• PROBLEM TO SOLVE: When you repeat the entries, reproduce each line exactly and omit every picture.

Before and after images
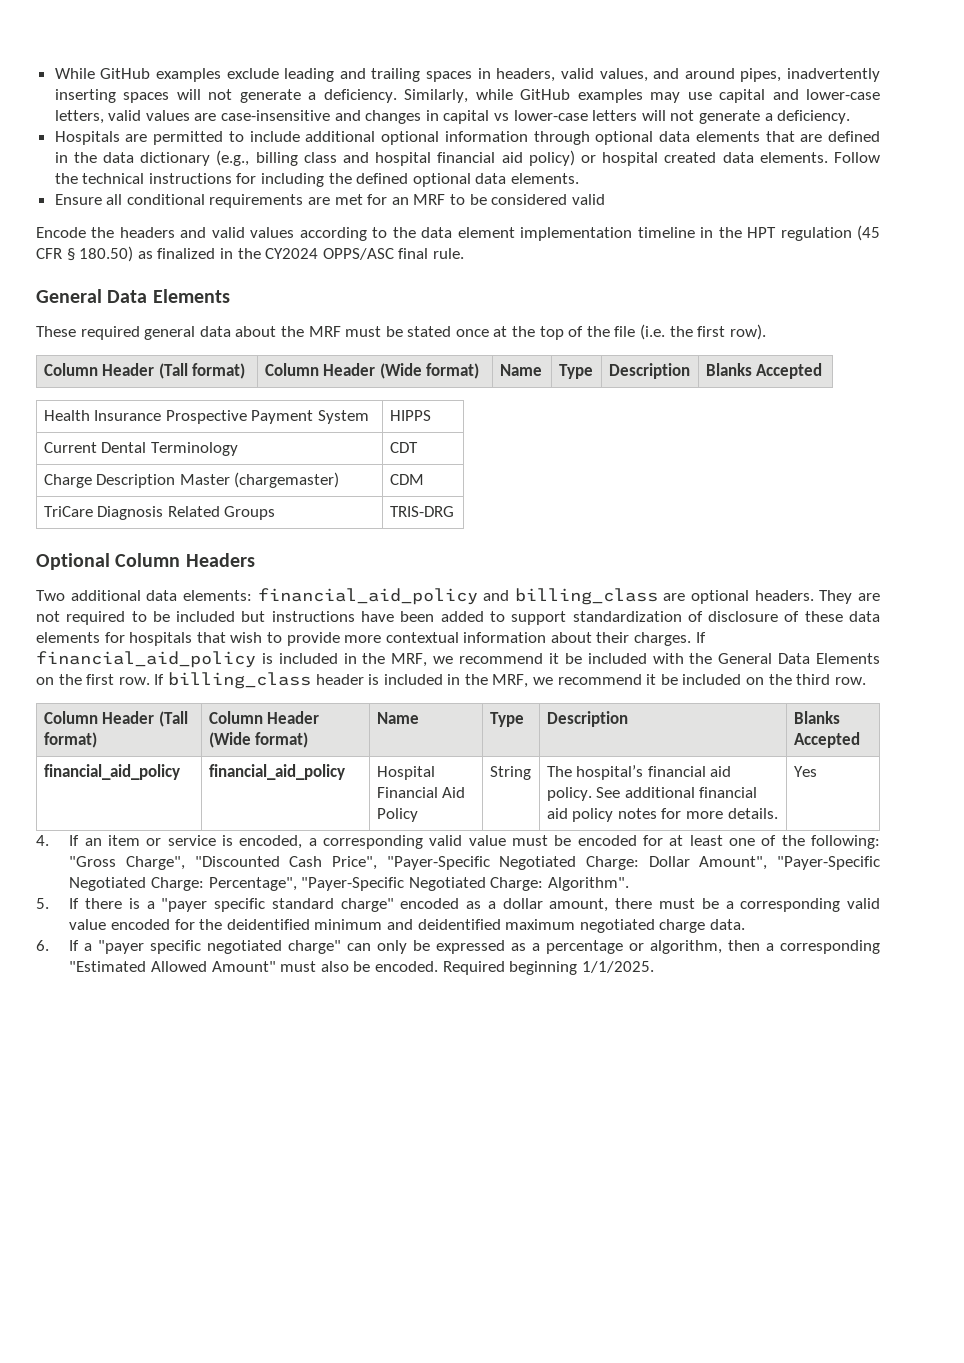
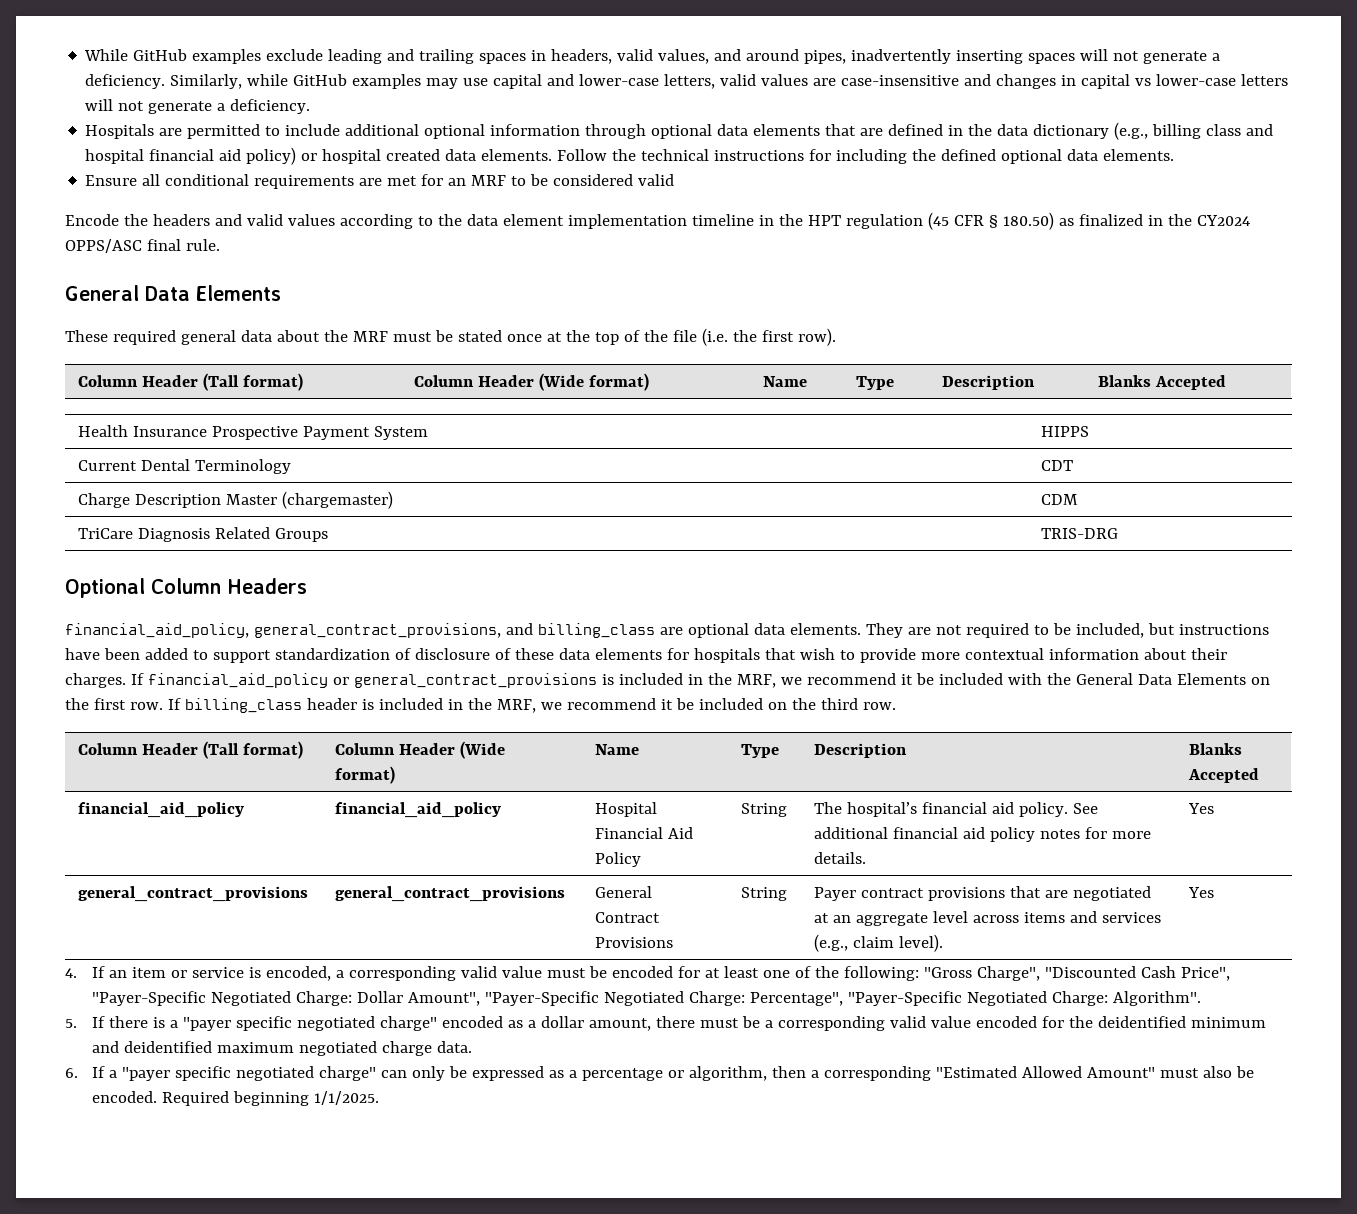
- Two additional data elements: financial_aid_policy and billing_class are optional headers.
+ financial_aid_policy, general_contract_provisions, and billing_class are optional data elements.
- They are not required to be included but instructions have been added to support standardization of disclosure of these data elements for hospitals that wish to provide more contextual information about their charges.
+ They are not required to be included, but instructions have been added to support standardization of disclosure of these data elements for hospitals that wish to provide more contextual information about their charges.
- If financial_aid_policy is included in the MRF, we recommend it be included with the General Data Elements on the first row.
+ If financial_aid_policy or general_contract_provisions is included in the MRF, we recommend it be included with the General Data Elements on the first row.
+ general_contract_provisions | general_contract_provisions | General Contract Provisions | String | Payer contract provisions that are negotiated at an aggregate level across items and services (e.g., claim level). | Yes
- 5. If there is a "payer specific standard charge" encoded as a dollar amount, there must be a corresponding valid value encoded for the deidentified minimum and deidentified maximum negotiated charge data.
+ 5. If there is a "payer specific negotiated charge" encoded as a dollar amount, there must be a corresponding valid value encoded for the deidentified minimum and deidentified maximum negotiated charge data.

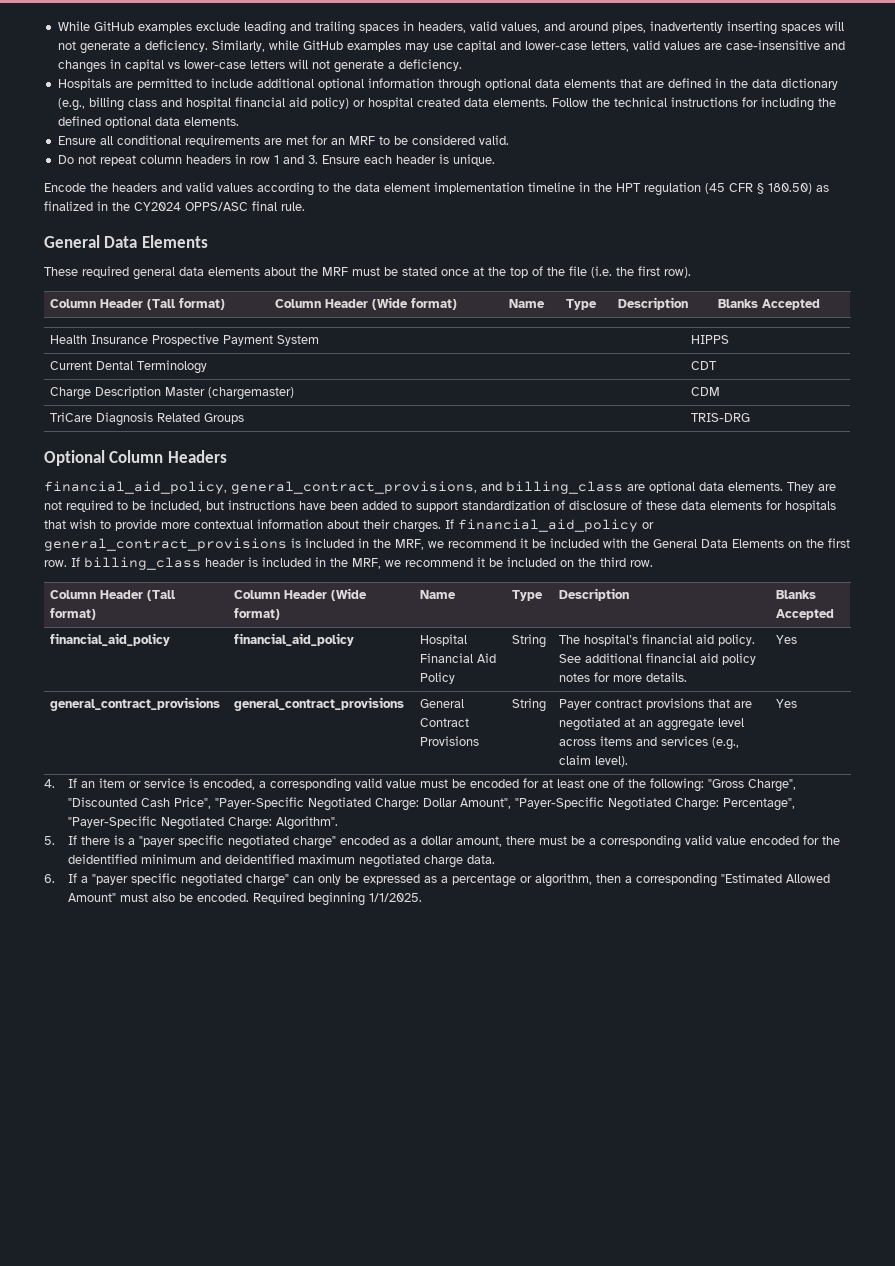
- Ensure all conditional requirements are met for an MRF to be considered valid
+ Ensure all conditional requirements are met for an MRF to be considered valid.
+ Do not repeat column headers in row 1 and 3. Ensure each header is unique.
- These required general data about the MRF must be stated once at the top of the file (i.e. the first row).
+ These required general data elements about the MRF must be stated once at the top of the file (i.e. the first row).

• FINAL ANSWER:
- Two additional data elements: financial_aid_policy and billing_class are optional headers.
+ financial_aid_policy, general_contract_provisions, and billing_class are optional data elements.
- They are not required to be included but instructions have been added to support standardization of disclosure of these data elements for hospitals that wish to provide more contextual information about their charges.
+ They are not required to be included, but instructions have been added to support standardization of disclosure of these data elements for hospitals that wish to provide more contextual information about their charges.
- If financial_aid_policy is included in the MRF, we recommend it be included with the General Data Elements on the first row.
+ If financial_aid_policy or general_contract_provisions is included in the MRF, we recommend it be included with the General Data Elements on the first row.
+ general_contract_provisions | general_contract_provisions | General Contract Provisions | String | Payer contract provisions that are negotiated at an aggregate level across items and services (e.g., claim level). | Yes
- 5. If there is a "payer specific standard charge" encoded as a dollar amount, there must be a corresponding valid value encoded for the deidentified minimum and deidentified maximum negotiated charge data.
+ 5. If there is a "payer specific negotiated charge" encoded as a dollar amount, there must be a corresponding valid value encoded for the deidentified minimum and deidentified maximum negotiated charge data.

- Ensure all conditional requirements are met for an MRF to be considered valid
+ Ensure all conditional requirements are met for an MRF to be considered valid.
+ Do not repeat column headers in row 1 and 3. Ensure each header is unique.
- These required general data about the MRF must be stated once at the top of the file (i.e. the first row).
+ These required general data elements about the MRF must be stated once at the top of the file (i.e. the first row).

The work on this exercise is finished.